What is the future direction of garden design?

Where should we look to find a welcome future direction for the art of garden design? Chelsea? Kyoto? California? Australia? Saudi Arabia? Wales? A candidate list is, please don’t laugh, in Wales. It was made by the Centre for Alternative Technology CAT.

Local slate and a local chicken

Local slate and a local chicken

Food being grown amongst flowers

Food being grown amongst flowers


They are muddled in some respects, including the design of a Japanese-ey Bridge, but they are surely right about three things:

  • they place a great emphasis on the use of local materials. In a famous slate-quarrying region, slate is used in the CAT garden as a building material and as a paving material. This is a welcome contribution to the Great Cause of context-sensitive garden design. If gardens are made with standard ‘garden centre’ products they will not have local character
  • CATare experimenting with the re-combination of food plants with beautiful plants  in gardens. This is how gardens always used to be made. The idea of having separate ‘aesthetic’ and ‘vegetable’ zones in garden began with the renaissance
  • CAT also have chickens at loose in the garden. They are ornamental and they lay better eggs than anything ever sold in a supermarket.

I would like to see CAT take these principles to the Chelsea Flower Show – and employ a really talented designer to explore and publicize them.

9 thoughts on “What is the future direction of garden design?

  1. Christine

    L Umbrade Garden in Valencia is not quite garden, not quite architecture & probably not quite sustainable in the usual sense. Perhaps I am wondering if the future still looks like the future, but feels like the past and is designed in the present?

    Reply
  2. Claire Potter

    Hello Tom – great posting. I quite agree that the arena of show gardens need to be shaken up to take into account the myriad of issues we are now facing. The amount of money spent especially on large show gardens is staggering, completely unfeasible for the general public and can be massively unsustainable. This has to change.

    We are a small design studio committed to producing innovative and sustainable interior and exterior spaces, and this year we began our show garden career with ‘The Garden on Three R’s’ a fully edible small garden (veggies, herbs, flowers and trees) with recycled, reclaimed and remodelled items, including a reconstructed shed with green roof, beehive, wormery, solar powered water feature and recycled glass paving.
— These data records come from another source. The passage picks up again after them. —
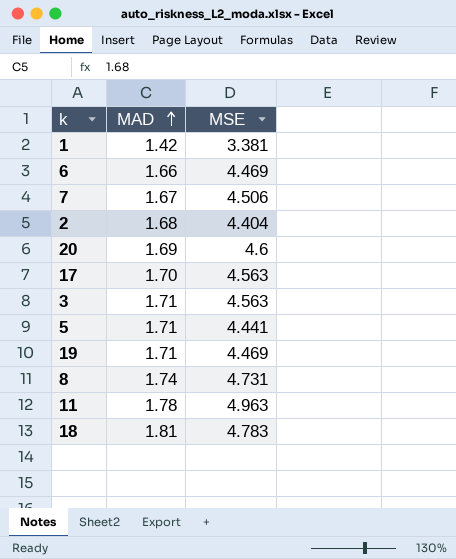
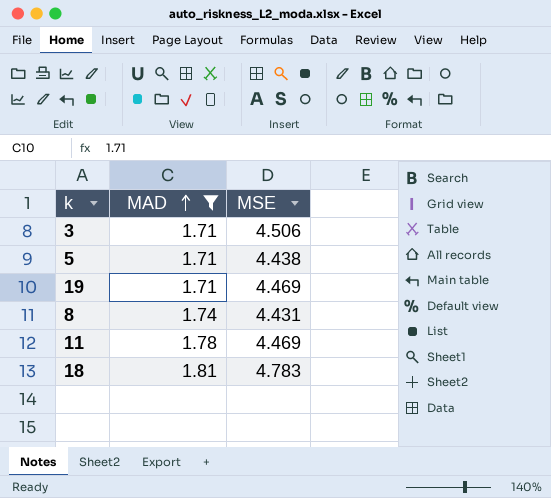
filter: none -> MAD >= 1.71
3 | MSE: 4.563 -> 4.506
5 | MSE: 4.441 -> 4.438
8 | MSE: 4.731 -> 4.431
11 | MSE: 4.963 -> 4.469

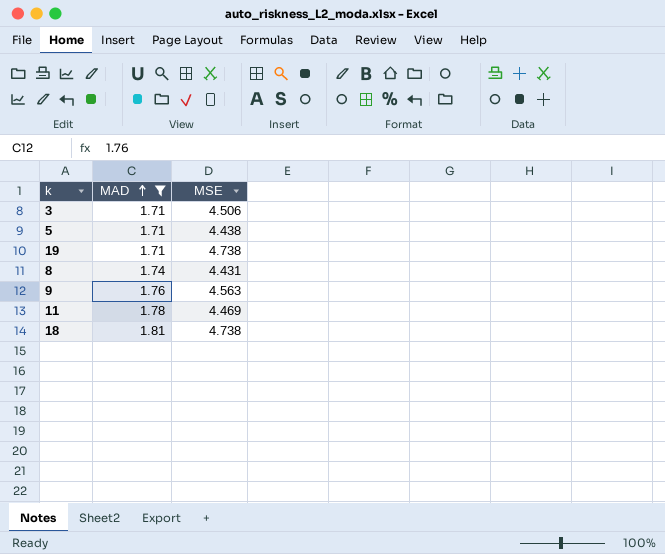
19 | MSE: 4.469 -> 4.738
row 9: none -> 1.76 | 4.563
18 | MSE: 4.783 -> 4.738

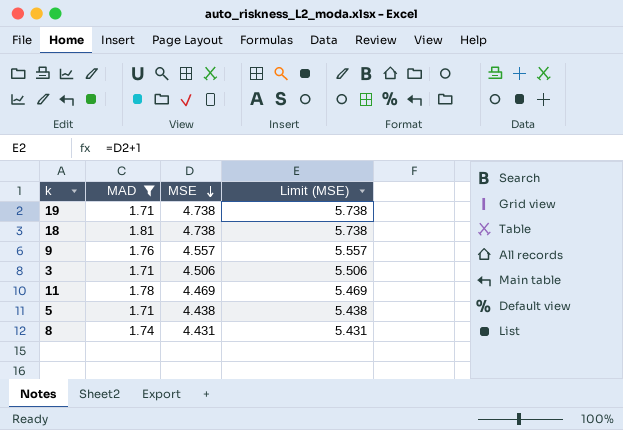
row order: MAD ascending -> MSE descending
column Limit (MSE) | formula: none -> [MSE] + 1
9 | MSE: 4.563 -> 4.557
    The response we had to the garden was fantastic – and we won the ‘NS&I Peoples Vote 2008’, proving that people want to be responsible, and value sustainable design. It is now up to us as designers to ensure that we use our positions to the advantage, not disadvantage of the world.

    Reply
  3. eva horsakova

    I´m not sure, chickens at loose in the garden, probably the CAT have never seen this in real. Chickens at loose in garden mean no any other plants there, just bald surface. Cock as ornamental subject in plant garden? Only ceramic (plastic) one.

    Reply
  4. Tom Turner Post author

    Raised beds seem to become ever-more popular among vegetable growers. It the medieval period wattles were used to raise the soil, so that it warmed up, and also to protect vegetables from pigs and chickens – I assume. Wattles could probably protect plants from chickens, if they were 600mm high and the chickens wings were clipped, and they could be an attractive design feature. Chickens can still be seen in orchards in the south of Italy. They sleep in trees.

    Reply
  5. xiaomin Wu

    I agree with that the pictures show the future direction landscape design. I assume landscape will be practical, beautiful, self-maintaining and thus sustainable. There are still lots of facts about living (everyday life) landscape in primitive village in Yunnan, China, where people are working and going recreation by the use of nature and a man-made garden is not necessary.

    Reply
  6. Tom Turner Post author

    The mix of objectives Xiaomin describes was traditional in Europe and in Ming Dynasty China (as Craig Clunas argues in Fruitful Sites: Garden Culture in Ming Dynasty China, 1996). It was the wealth of Qing China and post-renaissance Europe which made gardens ‘primarily aesthetic’ and the new quest for sustainability may return garden design to its historic objectives. I hope so. There is a lot of gloom in the press these days about a return to austerity but in many respects it could be a Good Thing.

    Reply
  7. Palm Beach Landscape Contractor

    With the popularity of the “eat the view project” a campaign to urge the Obamas to replant a large organic Victory Garden on the First Lawn at the white house, it seems to me that the current trend is towards to having a garden that will have both editable and ornamental plants.

    Reply
  8. Phil

    It may take a global recession for people to rediscover vital truths. Garden design needs to refind its bearings. Function + Pleasure + Responsible = Sustainable. That was always the way in the west until the western european revolutions. I think that what they did was skew the concept of status. Before, status was about good management. After, status became about bling. We have lost touch until now. We need to challenge our clients. They don’t know how to move on. Designers need to pioneer the engineering side of this – the waste management. the water management, the ethical procurement, the awkward stuff. This is how it moves on.